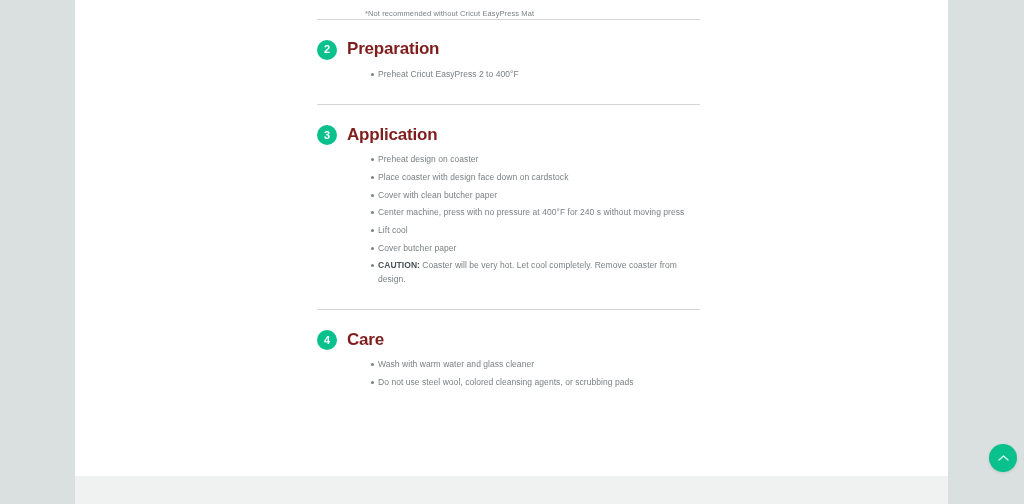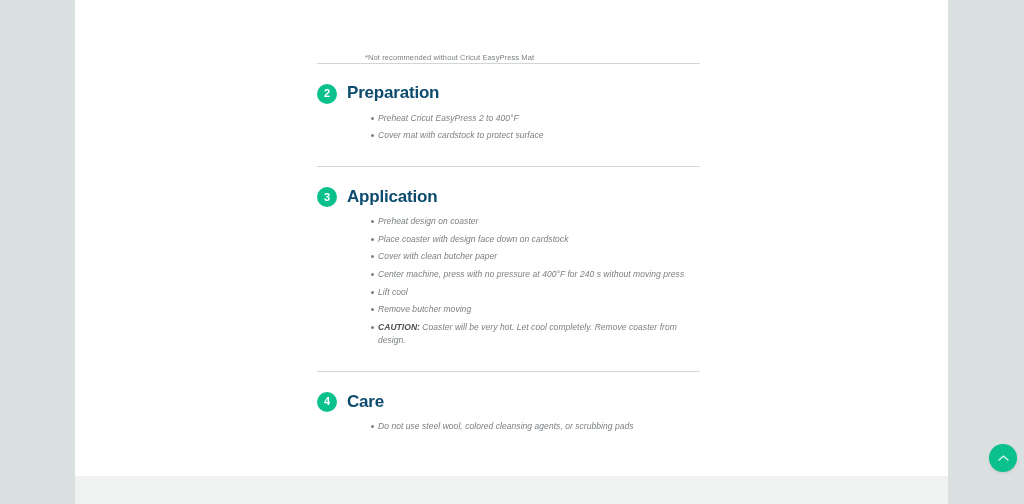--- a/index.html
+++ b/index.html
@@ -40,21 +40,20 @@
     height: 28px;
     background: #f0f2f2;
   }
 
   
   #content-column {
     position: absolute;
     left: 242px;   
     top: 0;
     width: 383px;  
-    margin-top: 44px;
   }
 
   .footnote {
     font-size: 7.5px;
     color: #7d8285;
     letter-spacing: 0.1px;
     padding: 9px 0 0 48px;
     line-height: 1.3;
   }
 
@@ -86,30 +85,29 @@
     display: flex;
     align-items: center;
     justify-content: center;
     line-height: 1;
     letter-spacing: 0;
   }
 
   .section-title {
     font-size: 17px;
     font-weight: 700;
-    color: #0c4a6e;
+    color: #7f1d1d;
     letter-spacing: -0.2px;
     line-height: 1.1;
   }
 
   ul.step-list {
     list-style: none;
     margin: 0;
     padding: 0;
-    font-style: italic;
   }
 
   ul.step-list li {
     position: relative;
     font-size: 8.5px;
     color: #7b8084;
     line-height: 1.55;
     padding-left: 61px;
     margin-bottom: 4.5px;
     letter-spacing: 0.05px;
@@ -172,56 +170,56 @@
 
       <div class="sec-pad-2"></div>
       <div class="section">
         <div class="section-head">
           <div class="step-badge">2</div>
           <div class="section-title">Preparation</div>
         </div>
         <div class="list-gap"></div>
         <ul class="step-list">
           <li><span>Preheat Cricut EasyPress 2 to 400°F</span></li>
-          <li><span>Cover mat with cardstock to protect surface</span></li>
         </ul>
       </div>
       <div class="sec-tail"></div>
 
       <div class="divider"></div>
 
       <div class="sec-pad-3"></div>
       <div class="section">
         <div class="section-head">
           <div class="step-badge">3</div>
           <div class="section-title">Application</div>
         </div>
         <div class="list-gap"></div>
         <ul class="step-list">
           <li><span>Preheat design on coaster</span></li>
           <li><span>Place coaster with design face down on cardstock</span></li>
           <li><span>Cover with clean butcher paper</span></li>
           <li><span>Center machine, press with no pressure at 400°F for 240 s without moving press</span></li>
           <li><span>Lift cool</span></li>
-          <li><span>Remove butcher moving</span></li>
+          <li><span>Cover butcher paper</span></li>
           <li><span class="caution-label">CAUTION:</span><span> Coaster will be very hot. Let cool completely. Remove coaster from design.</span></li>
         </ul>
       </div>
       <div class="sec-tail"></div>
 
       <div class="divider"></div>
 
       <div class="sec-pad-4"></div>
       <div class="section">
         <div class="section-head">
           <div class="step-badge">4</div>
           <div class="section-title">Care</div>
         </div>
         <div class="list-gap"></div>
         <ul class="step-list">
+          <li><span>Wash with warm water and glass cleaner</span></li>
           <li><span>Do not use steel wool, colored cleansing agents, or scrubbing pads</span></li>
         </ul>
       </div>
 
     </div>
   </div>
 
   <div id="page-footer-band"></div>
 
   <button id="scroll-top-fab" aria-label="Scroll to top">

....

WHAT THE TASK REQUIRES:
An exact copy of the material above is required, minus its images.

SOLVED EXERCISE:
--- a/index.html
+++ b/index.html
@@ -40,21 +40,20 @@
     height: 28px;
     background: #f0f2f2;
   }
 
   
   #content-column {
     position: absolute;
     left: 242px;   
     top: 0;
     width: 383px;  
-    margin-top: 44px;
   }
 
   .footnote {
     font-size: 7.5px;
     color: #7d8285;
     letter-spacing: 0.1px;
     padding: 9px 0 0 48px;
     line-height: 1.3;
   }
 
@@ -86,30 +85,29 @@
     display: flex;
     align-items: center;
     justify-content: center;
     line-height: 1;
     letter-spacing: 0;
   }
 
   .section-title {
     font-size: 17px;
     font-weight: 700;
-    color: #0c4a6e;
+    color: #7f1d1d;
     letter-spacing: -0.2px;
     line-height: 1.1;
   }
 
   ul.step-list {
     list-style: none;
     margin: 0;
     padding: 0;
-    font-style: italic;
   }
 
   ul.step-list li {
     position: relative;
     font-size: 8.5px;
     color: #7b8084;
     line-height: 1.55;
     padding-left: 61px;
     margin-bottom: 4.5px;
     letter-spacing: 0.05px;
@@ -172,56 +170,56 @@
 
       <div class="sec-pad-2"></div>
       <div class="section">
         <div class="section-head">
           <div class="step-badge">2</div>
           <div class="section-title">Preparation</div>
         </div>
         <div class="list-gap"></div>
         <ul class="step-list">
           <li><span>Preheat Cricut EasyPress 2 to 400°F</span></li>
-          <li><span>Cover mat with cardstock to protect surface</span></li>
         </ul>
       </div>
       <div class="sec-tail"></div>
 
       <div class="divider"></div>
 
       <div class="sec-pad-3"></div>
       <div class="section">
         <div class="section-head">
           <div class="step-badge">3</div>
           <div class="section-title">Application</div>
         </div>
         <div class="list-gap"></div>
         <ul class="step-list">
           <li><span>Preheat design on coaster</span></li>
           <li><span>Place coaster with design face down on cardstock</span></li>
           <li><span>Cover with clean butcher paper</span></li>
           <li><span>Center machine, press with no pressure at 400°F for 240 s without moving press</span></li>
           <li><span>Lift cool</span></li>
-          <li><span>Remove butcher moving</span></li>
+          <li><span>Cover butcher paper</span></li>
           <li><span class="caution-label">CAUTION:</span><span> Coaster will be very hot. Let cool completely. Remove coaster from design.</span></li>
         </ul>
       </div>
       <div class="sec-tail"></div>
 
       <div class="divider"></div>
 
       <div class="sec-pad-4"></div>
       <div class="section">
         <div class="section-head">
           <div class="step-badge">4</div>
           <div class="section-title">Care</div>
         </div>
         <div class="list-gap"></div>
         <ul class="step-list">
+          <li><span>Wash with warm water and glass cleaner</span></li>
           <li><span>Do not use steel wool, colored cleansing agents, or scrubbing pads</span></li>
         </ul>
       </div>
 
     </div>
   </div>
 
   <div id="page-footer-band"></div>
 
   <button id="scroll-top-fab" aria-label="Scroll to top">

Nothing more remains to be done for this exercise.